As well as disabling the function of the cancer cells by reaching and reacting
with the mitochondria (the cell's energy source), researchers found that when
cancer cells were pre-treated with Resveratrol before radiation treatment, it
resulted in a type of cell death called apoptosis; robbing the cancer of its
“immortality”. This is an important goal of cancer therapy.
"Antioxidant research is very active and very seductive right now,"
said Paul Okunieff, chief of radiation oncology at the University of Rochester
Medical Centre. "The challenge lies in finding the right concentration
and how it works inside the cell. Resveratrol seems to have a therapeutic gain
by making tumor cells more sensitive to radiation and making normal tissue less
To build on such findings, Dr. Okunieff began studying Resveratrol as a tumor
sensitizer; that is when the link to the mitochondria was discovered. Researchers
divided pancreatic cancer cells into two groups: one group of cells was treated
with Resveratrol and the other group wasn’t, and then both groups were
then treated with radiation. The study found that Resveratrol reduced the function
of proteins in the pancreatic cancer cell outer boundary (cell membranes) responsible
for pumping chemotherapy out of the cell, therefore making them more sensitive
to the treatment; the cell was not able to expel the radiation. Additionally,
the antioxidant triggered the production of free radicals (unstable species
of oxygen) causing apoptosis (cell death), and depolarized the mitochondrial
membranes, indicating a decrease in the cell's potential to function and viability.
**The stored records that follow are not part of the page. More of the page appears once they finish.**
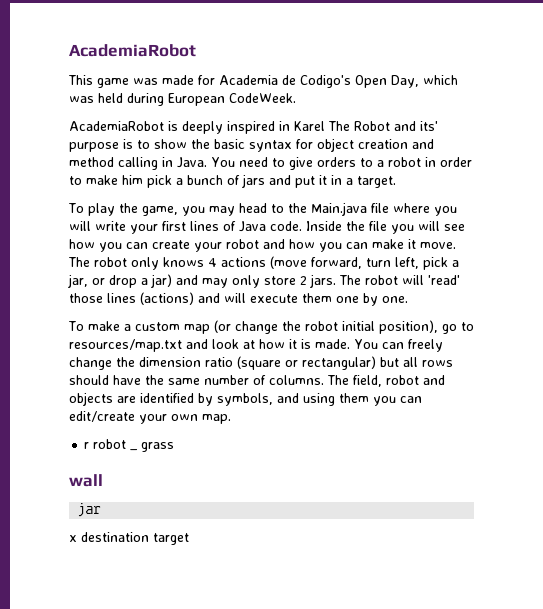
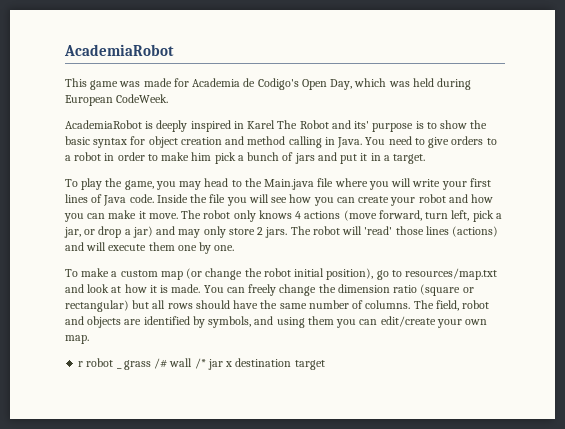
(175, 447) // -> [154,358,168,369] /#
(103, 480) // -> [194,358,206,369] /*
(102, 510) // -> (223, 364) none

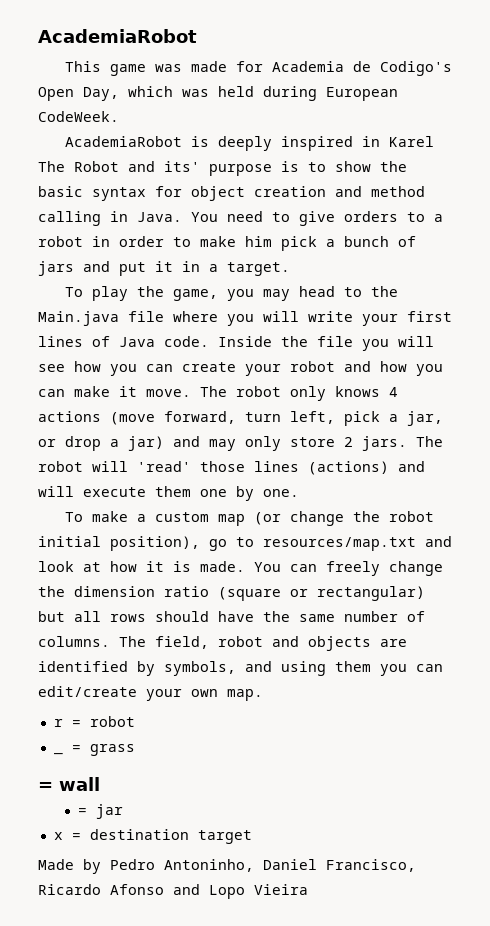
[86,358,114,367] [116,367,122,369] robot _ -> [71,716,135,727] [53,752,63,755] [71,745,81,752] = robot // _ =
[154,358,168,369] /# -> [38,782,53,791] // =
[194,358,206,369] /* -> [77,808,87,815] // =
[225,361,233,367] x -> [53,832,81,840] // x =
(325, 365) none -> [38,859,416,874] [38,884,308,899] // Made by Pedro Antoninho, Daniel Francisco, Ricardo Afonso and Lopo Vieira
The researchers said the discovery is important because the mitochondria contains
its own DNA and can continuously supply the cell with energy when functioning
fully. Stopping the energy flow can therefore help stop cancer.
In investigating why the pancreatic cancer cells are particularly resistant
to chemotherapy and therefore reactive to the inclusion of Resveratrol, the
team found that the natural pumping of digestive enzymes to the duodenum actually
flushes out chemotherapy from pancreas cells.
But as Resveratrol interferes with the cancer cells' energy source, it also
may decrease the power available to pump the treatment out of the cell.
Okunieff said: "While additional studies are needed, this research indicated
that Resveratrol has a promising future as part of the treatment for cancer."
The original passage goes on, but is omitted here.